From one perspective, it’s very strange to look at a tech startup whose balance sheet is just a bunch of esoteric financial securities. On the other hand, they’re recreating an important part of the education system. Yale has billions of dollars invested in private equity, venture capital, real estate, and timber, and they make a lot of money from alumni donations which correlate with alumni income. As it turns out, it would be weird for an education company not to own a diversified portfolio of alternative assets.
What Lambda School should do next is look backwards a little: they were funded by Y Combinator, whose key economic value-add is that they identify promising outsiders and spend three months turning them into insiders. (They do other things, too, but in terms of dollar value their most important service is that by the end of the program, VCs are approaching the founders, rather than the other way around.)
So, Lambda’s next move should be a seed accelerator. That’s right: having been funded by Y Combinator, they should turn around and compete with them. As a concession to politeness and sanity, they can confine themselves to funding only startups that are founded outside of San Francisco. YC makes companies move to the Bay, and some people don’t want to do that — in fact, the people who don’t want to do that are also the sorts of alternative students who are more likely to go to Lambda School than to get a four-year degree. While the mean valuation of Bay Area-founded startups will likely be higher than startups in the rest of the country for a while longer, moving to Silicon Valley isn’t the obvious call it was a couple years ago. Given limited housing stock and generous comp from Big Tech, a large share of the wealth creation in San Francisco goes straight to landlords.

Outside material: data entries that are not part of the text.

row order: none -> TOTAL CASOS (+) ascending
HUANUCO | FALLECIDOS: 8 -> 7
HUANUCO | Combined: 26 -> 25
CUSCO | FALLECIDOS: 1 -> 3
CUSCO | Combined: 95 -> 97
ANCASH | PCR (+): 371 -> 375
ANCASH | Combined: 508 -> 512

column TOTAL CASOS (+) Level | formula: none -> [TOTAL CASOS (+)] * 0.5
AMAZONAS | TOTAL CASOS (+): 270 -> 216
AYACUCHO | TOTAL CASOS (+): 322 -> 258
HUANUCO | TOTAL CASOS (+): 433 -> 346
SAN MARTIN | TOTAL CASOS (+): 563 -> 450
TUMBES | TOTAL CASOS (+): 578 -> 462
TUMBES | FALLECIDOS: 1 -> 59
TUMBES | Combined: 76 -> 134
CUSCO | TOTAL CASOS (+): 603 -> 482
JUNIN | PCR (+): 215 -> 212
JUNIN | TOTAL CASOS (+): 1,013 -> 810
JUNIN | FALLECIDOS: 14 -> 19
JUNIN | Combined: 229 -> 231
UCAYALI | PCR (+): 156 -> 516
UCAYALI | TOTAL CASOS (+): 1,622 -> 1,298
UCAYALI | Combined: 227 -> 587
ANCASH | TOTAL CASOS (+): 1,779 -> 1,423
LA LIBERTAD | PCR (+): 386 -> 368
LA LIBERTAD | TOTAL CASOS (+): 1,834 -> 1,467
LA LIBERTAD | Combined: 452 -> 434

Lambda School has lots of data on students. They know who completes assignments on time, who works well in teams, who will pull an all-nighter rather than miss a deadline, who can handle a crisis without melting down. Lambda School is a four-month program, and with Lambda Fund it would also be a four-month VC pitch.
Educators like to believe that they change their students for life, and for the better. They seem to stop believing this as soon as it’s time to negotiate wages — at that point, they’re focused on job security (for themselves) and pay-for-seniority. The Lambda School model is a chance for the American educational system to have skin in the game. Let’s see if they take it.